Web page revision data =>
--- START ---

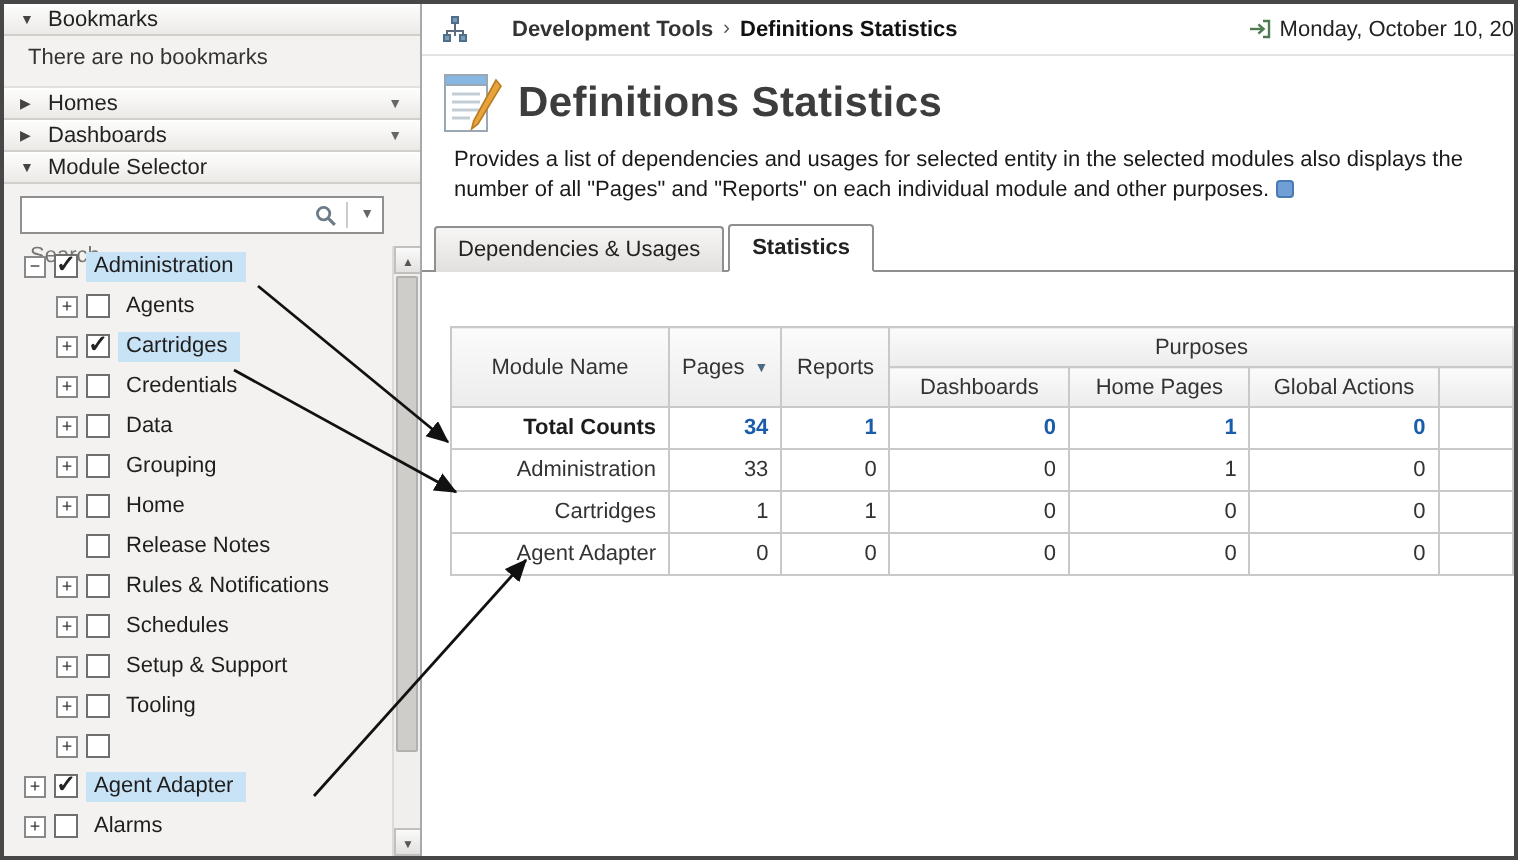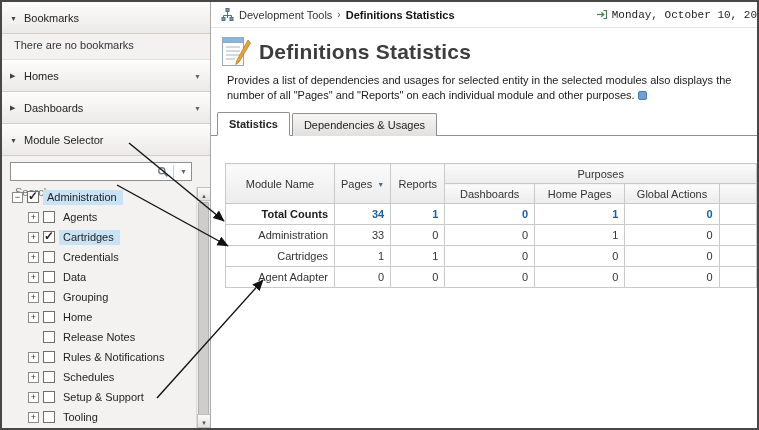--- a/index.html
+++ b/index.html
@@ -6,21 +6,21 @@
   body { font-family: "Liberation Sans", sans-serif; background: #fff; }
 
   .screen { position: relative; width: 759px; height: 430px; border: 2px solid #474747;
             background: #fff; overflow: hidden; display: flex; }
 
   
   .sidebar { width: 209px; background: #f3f2f0; border-right: 1px solid #a9a9a9;
              display: flex; flex-direction: column; overflow: hidden; font-size: 11px; }
   .sec-hdr { display: flex; align-items: center; gap: 6px; padding: 4px 6px 4px 8px;
              background: linear-gradient(#fcfcfb, #eceae7); border-bottom: 1px solid #d2cfcb;
-             border-top: 1px solid #ffffff; color: #222; cursor: default; height: 32px; }
+             border-top: 1px solid #ffffff; color: #222; cursor: default; height: 16px; }
   .tri { font-size: 7px; color: #444; width: 8px; }
   .hdr-caret { margin-left: auto; font-size: 7px; color: #666; padding-right: 3px; }
   .empty-text { padding: 5px 10px 8px 12px; color: #333; border-bottom: 1px solid #e2e0dd; }
 
   .search-wrap { padding: 6px 18px 6px 8px; }
   .search-box { display: flex; align-items: center; background: #fff; border: 1px solid #8f8f8f;
                 height: 19px; padding: 0 4px; }
   .search-box input { flex: 1; border: none; outline: none; font-size: 11px; color: #333;
                       font-family: "Liberation Sans", sans-serif; min-width: 0; background: transparent; margin-top: 40px; }
   .search-sep { width: 1px; height: 13px; background: #ccc; margin: 0 4px; }
@@ -47,25 +47,25 @@
   .sb-btn.up { top: 0; }
   .sb-btn.down { bottom: 0; }
   .sb-thumb { position: absolute; top: 15px; left: 1px; right: 1px; height: 238px;
               background: #cfcdca; border: 1px solid #b3b1ae; border-radius: 1px; }
 
   
   .main { position: relative; flex: 1; overflow: hidden; background: #fff; }
   .topbar { display: flex; align-items: center; height: 26px; padding: 0 0 0 10px;
             border-bottom: 1px solid #e3e3e3; }
   .breadcrumb { display: flex; align-items: center; gap: 5px; font-size: 11px; color: #222; }
-  .crumb-parent { font-weight: normal; color: #333; }
+  .crumb-parent { font-weight: bold; color: #333; margin-left: 17px; }
   .crumb-sep { color: #555; font-size: 10px; }
   .crumb-current { font-weight: bold; color: #111; }
   .datebox { margin-left: auto; display: flex; align-items: center; gap: 4px; font-size: 11px;
-             color: #222; white-space: nowrap; padding-right: 0; font-family: Liberation Mono, monospace; }
+             color: #222; white-space: nowrap; padding-right: 0; }
 
   .title-row { display: flex; align-items: center; gap: 8px; margin: 7px 0 0 10px; }
   .page-title { font-size: 21px; font-weight: bold; color: #3d3d3d; letter-spacing: 0.2px; }
 
   .desc { margin: 5px 0 0 16px; width: 524px; font-size: 11px; line-height: 14.5px; color: #1a1a1a; }
   .desc .info { display: inline-block; width: 9px; height: 9px; background: #6f9fd4;
                 border: 1px solid #4a7ab5; border-radius: 2px; vertical-align: -1px; margin-left: 3px; }
 
   .tabbar { display: flex; align-items: flex-end; gap: 2px; margin-top: 10px; padding-left: 6px;
             border-bottom: 1px solid #8f8f8f; }
@@ -246,22 +246,22 @@
         <line x1="5" y1="20" x2="19" y2="20" stroke="#c3cdd6" stroke-width="1.5"></line>
         <line x1="5" y1="24" x2="14" y2="24" stroke="#c3cdd6" stroke-width="1.5"></line>
         <polygon points="27,5 29.5,8 18,27 14.8,29.5 15.8,25.5" fill="#e8a33d" stroke="#b97b1e" stroke-width="0.8"></polygon>
       </svg>
       <h1 class="page-title">Definitions Statistics</h1>
     </div>
 
     <p class="desc"><span>Provides a list of dependencies and usages for selected entity in the selected modules also displays the number of all "Pages" and "Reports" on each individual module and other purposes.</span><span class="info"></span></p>
 
     <div class="tabbar">
+      <div class="tab">Dependencies &amp; Usages</div>
       <div class="tab active">Statistics</div>
-      <div class="tab">Dependencies &amp; Usages</div>
     </div>
 
     <table class="stats">
       <colgroup>
         <col style="width:112px">
           <col style="width:58px">
           <col style="width:55px">
         <col style="width:92px">
           <col style="width:96px">
           <col style="width:100px">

--- END ---

TASK DIRECTIONS => Copy out only the lines of the records above from the one with "gap: 4px; font-size: 11px;" through the one with "9px; background: #6f9fd4;", exactly as they stand, both included.

EXERCISE RESULT =>
   .datebox { margin-left: auto; display: flex; align-items: center; gap: 4px; font-size: 11px;
-             color: #222; white-space: nowrap; padding-right: 0; font-family: Liberation Mono, monospace; }
+             color: #222; white-space: nowrap; padding-right: 0; }
 
   .title-row { display: flex; align-items: center; gap: 8px; margin: 7px 0 0 10px; }
   .page-title { font-size: 21px; font-weight: bold; color: #3d3d3d; letter-spacing: 0.2px; }
 
   .desc { margin: 5px 0 0 16px; width: 524px; font-size: 11px; line-height: 14.5px; color: #1a1a1a; }
   .desc .info { display: inline-block; width: 9px; height: 9px; background: #6f9fd4;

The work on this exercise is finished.